Happily, whatever religious divide existed in the past has largely melted away with a new generation of pro-life leadership. Human Coalition works hand in hand with Catholics and Protestants every day, and we have worked together with groups from both camps several times. The March for Life, for example, is a Catholic-based organization, but it has very intentionally and successfully reached out and asked Protestants to join them under the leadership of Jeanne Monahan. Priests for Life and Father Frank Pavone are very aggressive about inviting all parties to the table for the common goal of ending abortion in America. Whatever our theological differences, followers of Christ embrace the unified ideal of an abortion-free United States.

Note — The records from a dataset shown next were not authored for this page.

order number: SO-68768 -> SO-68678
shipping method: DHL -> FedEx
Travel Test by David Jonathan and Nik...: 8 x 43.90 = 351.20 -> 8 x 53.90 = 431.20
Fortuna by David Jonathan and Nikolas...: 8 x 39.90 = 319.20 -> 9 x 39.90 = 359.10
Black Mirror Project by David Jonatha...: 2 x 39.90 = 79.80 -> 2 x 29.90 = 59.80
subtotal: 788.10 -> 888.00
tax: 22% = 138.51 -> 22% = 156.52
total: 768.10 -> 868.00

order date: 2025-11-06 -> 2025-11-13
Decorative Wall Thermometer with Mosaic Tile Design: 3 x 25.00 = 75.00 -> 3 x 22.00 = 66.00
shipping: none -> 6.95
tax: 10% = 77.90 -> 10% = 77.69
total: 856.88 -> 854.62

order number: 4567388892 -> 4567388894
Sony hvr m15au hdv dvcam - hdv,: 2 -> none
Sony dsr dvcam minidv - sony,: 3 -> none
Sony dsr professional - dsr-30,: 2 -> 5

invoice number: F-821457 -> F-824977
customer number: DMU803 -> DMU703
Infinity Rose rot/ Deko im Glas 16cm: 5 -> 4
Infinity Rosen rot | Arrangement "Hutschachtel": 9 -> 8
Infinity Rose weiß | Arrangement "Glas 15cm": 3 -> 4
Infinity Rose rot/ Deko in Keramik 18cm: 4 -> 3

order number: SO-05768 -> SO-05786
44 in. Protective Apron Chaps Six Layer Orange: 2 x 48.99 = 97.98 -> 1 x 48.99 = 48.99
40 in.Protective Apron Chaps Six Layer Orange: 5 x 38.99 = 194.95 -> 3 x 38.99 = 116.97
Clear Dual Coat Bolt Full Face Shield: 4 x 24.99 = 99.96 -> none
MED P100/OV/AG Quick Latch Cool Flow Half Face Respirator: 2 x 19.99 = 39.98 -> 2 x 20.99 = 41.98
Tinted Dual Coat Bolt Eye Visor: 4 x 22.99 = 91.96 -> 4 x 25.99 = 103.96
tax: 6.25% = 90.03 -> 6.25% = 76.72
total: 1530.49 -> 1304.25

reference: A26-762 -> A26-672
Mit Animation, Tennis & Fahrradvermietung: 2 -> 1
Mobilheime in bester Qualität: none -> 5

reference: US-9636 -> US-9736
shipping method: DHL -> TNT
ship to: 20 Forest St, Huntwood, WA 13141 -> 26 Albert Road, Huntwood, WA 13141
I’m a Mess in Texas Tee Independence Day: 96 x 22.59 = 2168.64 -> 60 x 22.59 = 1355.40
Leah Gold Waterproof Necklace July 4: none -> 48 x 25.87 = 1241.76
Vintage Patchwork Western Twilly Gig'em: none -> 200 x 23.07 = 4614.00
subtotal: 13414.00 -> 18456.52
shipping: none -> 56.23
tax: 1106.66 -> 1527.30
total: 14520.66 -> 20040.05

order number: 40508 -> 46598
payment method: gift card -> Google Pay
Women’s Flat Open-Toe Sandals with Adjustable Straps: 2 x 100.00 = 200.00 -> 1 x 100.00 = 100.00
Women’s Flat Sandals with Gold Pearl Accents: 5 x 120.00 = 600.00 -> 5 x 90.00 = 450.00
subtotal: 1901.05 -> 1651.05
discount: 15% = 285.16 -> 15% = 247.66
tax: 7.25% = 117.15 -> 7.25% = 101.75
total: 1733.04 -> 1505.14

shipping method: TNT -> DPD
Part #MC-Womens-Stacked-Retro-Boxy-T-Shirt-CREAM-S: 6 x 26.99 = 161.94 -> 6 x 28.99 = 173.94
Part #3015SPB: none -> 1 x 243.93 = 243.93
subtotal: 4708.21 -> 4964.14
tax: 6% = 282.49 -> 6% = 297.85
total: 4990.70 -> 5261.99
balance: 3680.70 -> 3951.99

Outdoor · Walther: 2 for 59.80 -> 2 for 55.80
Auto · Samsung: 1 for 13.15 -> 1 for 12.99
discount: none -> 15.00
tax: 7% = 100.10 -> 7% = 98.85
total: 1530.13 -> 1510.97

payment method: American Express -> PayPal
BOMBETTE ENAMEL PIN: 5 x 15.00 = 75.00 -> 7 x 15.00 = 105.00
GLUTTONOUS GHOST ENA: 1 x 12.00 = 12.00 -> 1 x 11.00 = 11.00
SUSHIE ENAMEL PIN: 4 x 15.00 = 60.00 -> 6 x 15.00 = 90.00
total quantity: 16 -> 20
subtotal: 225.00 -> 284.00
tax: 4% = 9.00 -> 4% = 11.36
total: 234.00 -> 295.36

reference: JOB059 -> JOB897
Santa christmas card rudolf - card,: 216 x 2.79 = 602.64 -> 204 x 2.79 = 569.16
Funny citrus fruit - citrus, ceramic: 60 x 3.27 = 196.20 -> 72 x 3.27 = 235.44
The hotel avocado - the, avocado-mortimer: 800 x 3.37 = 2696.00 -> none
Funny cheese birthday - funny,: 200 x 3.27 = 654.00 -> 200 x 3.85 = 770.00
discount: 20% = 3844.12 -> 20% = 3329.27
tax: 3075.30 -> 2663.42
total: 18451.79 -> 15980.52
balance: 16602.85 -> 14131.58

2. Pro-life leaders tend to be independent. Unlike Planned Parenthood, which has grown methodically under one brand for much of the last 100 years, the pro-life movement grew up in pockets as a grassroots effort all over the country. If a person had an idea to help end abortion (start a pregnancy center, begin lobbying, start a media campaign, etc.), he or she just started a new organization, began raising money, and got down to work.

Pro-life leaders are, by nature, passionate people. They get into this work because they care very deeply about the American family and children. And they have strong views, strong opinions, and a deep desire to see action.

If we could wave a magic wand and go back in time to 1973, while still maintaining today’s perspective, I doubt we’d say, “The best way to defeat Planned Parenthood is to start a few thousand, small, independent nonprofits with different approaches and ideologies — and then try to work together.” Knowing what we know now, we’d design an accountable strategy and start the necessary number of organizations to carry out that strategy.

But that’s not the way grassroots movements start, and no one is going back in time.

3. Collaboration doesn’t guarantee success. People often ask me, “Why don’t various pro-life groups work together more often?” First, pro-life groups do work together quite a bit. That doesn’t mean the collaboration is well publicized or promoted. Human Coalition works closely with over 30 other pro-life nonprofits on a regular basis, and we coordinate on projects with a handful more.

Second, pro-life groups don’t always agree. Whether these are disagreements over pain-capable versus personhood bills, the use of abortion victims’ photos, political strategy, or management styles, passionate people have distinct views that don’t always align.

Third, cooperation doesn’t always mean success. There is a prominent myth, especially among donors, that groups collaborating on initiatives are a universal positive. That is not always the case. I understand why donors want to see collaboration. We like to see groups getting along and using resources more efficiently. It makes us feel better, as donors, to see our dollars being applied across multiple groups. But if two groups don’t see eye to eye, have different expectations, vary in competency, or don’t have the proper motivation for working together, then the collaboration can be neutral at best — and disastrous at worst.

The key benchmark of success is not collaboration — it’s results. If one group can be more effective, more efficient, and end abortion more quickly than two or three groups working together, then by all means we should accelerate the one group.

The pro-life public must acknowledge that Planned Parenthood and the pro-life movement utilize vastly different approaches, and Planned Parenthood has historically had the upper hand. That doesn’t mean, however, that the pro-life movement isn’t gaining ground and won’t ultimately be successful. It is and it will.

And it will be successful as the American pro-life community and donors focus on results, accelerating those organizations that are demonstrating consistent and relentless success in their various areas. In my view, there are numerous such organizations to choose from, which is good for the unborn and the pro-life movement overall.

Thanks again for the great comments and questions!